Our Open AIR researcher Dr. Erika Kraemer-Mbula is continuing her exciting research in South Africa about informal sector entrepreneurs.

Informal entrepreneurship is receiving increasing scholarly and political attention in Africa. The continent’s booming youth population calls for an unprecedented need to create income and livelihood opportunities. Besides the traditional focus on formalisation, there is a growing interest in understanding the creative processes and innovations occurring in informal enterprises. However, evidence remains scarce, and research on informal enterprises still represents a relatively new and unexplored frontier.

The majority of business enterprises in developing regions are informal and their activities spread across a broad spectrum of economic sectors. In Africa, a myriad of informal microenterprises offer a diverse and vibrant setting for analysing entrepreneurial development and innovation.  Confronted with severe scarcity conditions these firms improvise solutions to everyday challenges, occasionally resulting in innovations that better address local needs, and even drastically change the way things are done.

The main priorities in her research are:

  1. Understanding the creative processes in informal enterprises, the nature of knowledge sharing and possibilities of upscaling.
  2. Understating the connections between Africa’s informal enterprises, the global “maker movement” and associated phenomena such as open innovation, co-creation and co-design, crowd-sourcing and crowd-funding.
  3. Practical understating of how linkages across informal enterprises can be stimulated in various contexts.

Clustering

Sigfried Tivana, a student of Dr. Kraemer-Mbula’s, will be looking especially at the clustering of informal enterprises  and the knowledge sharing and diffusion that occurs.

Informal enterprises have a natural tendency to cluster in specific areas and this usually facilitates businesses to exchange useful knowledge and information.
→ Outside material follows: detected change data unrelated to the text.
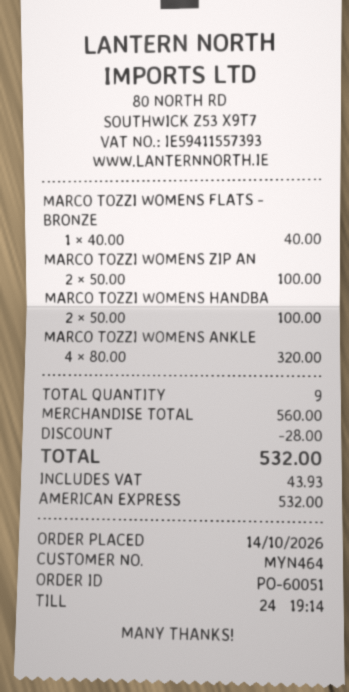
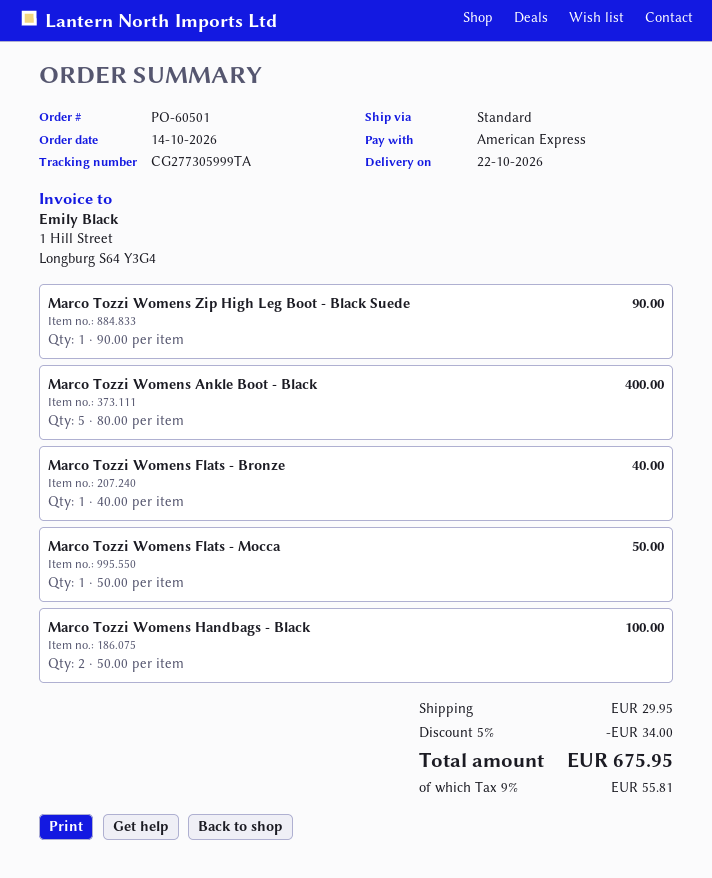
order number: PO-60051 -> PO-60501
MARCO TOZZI WOMENS ZIP AN: 2 x 50.00 = 100.00 -> none
MARCO TOZZI WOMENS ANKLE: 4 x 80.00 = 320.00 -> 5 x 80.00 = 400.00
Marco Tozzi Womens Zip High Leg Boot - Black Suede: none -> 1 x 90.00 = 90.00
Marco Tozzi Womens Flats - Mocca: none -> 1 x 50.00 = 50.00
discount: 28.00 -> 34.00
shipping: none -> 29.95
tax: 43.93 -> 55.81
total: 532.00 -> 675.95

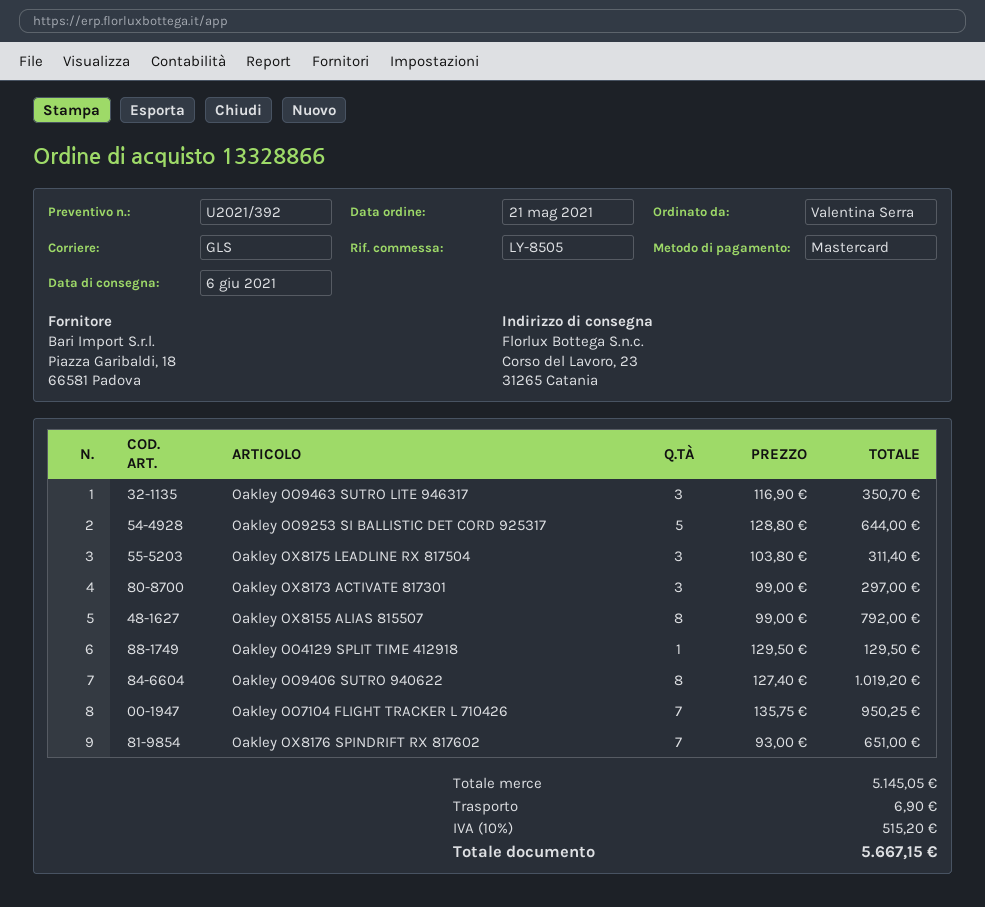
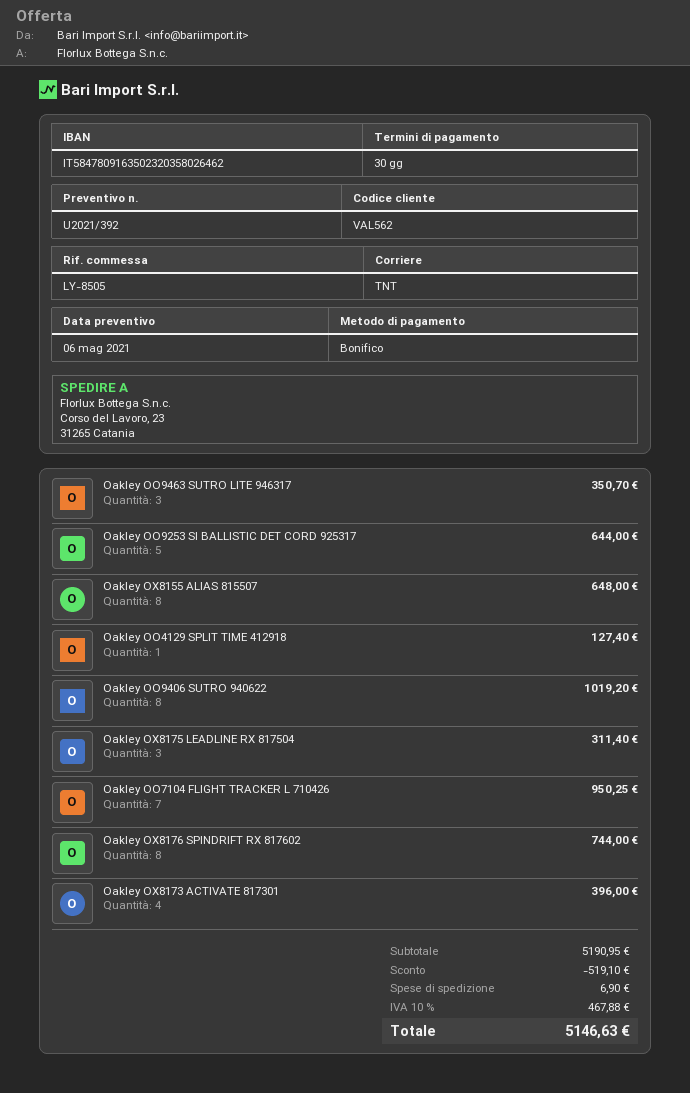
payment method: Mastercard -> bank transfer
shipping method: GLS -> TNT
Oakley OX8173 ACTIVATE 817301: 3 for 297.00 -> 4 for 396.00
Oakley OX8155 ALIAS 815507: 8 for 792.00 -> 8 for 648.00
Oakley OO4129 SPLIT TIME 412918: 1 for 129.50 -> 1 for 127.40
Oakley OX8176 SPINDRIFT RX 817602: 7 for 651.00 -> 8 for 744.00
subtotal: 5145.05 -> 5190.95
discount: none -> 519.10
tax: 10% = 515.20 -> 10% = 467.88
total: 5667.15 -> 5146.63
In big cities and metropolitan areas, clusters of informal businesses are common, especially in high transit areas, where businesses clusters according to the type of service or product offered. The knowledge exchanged in clusters may include the location of cheaper suppliers, new and more advanced ways of doing business, trusted partners based on experience, improved production techniques, and more.

The purpose of this study is to look at how clustering of informal enterprises may help in the process of diffusion of innovative knowledge. The study will further look into the type of interventions governments could make to assist informal sector entrepreneurs, such as new policies or infrastructure interventions.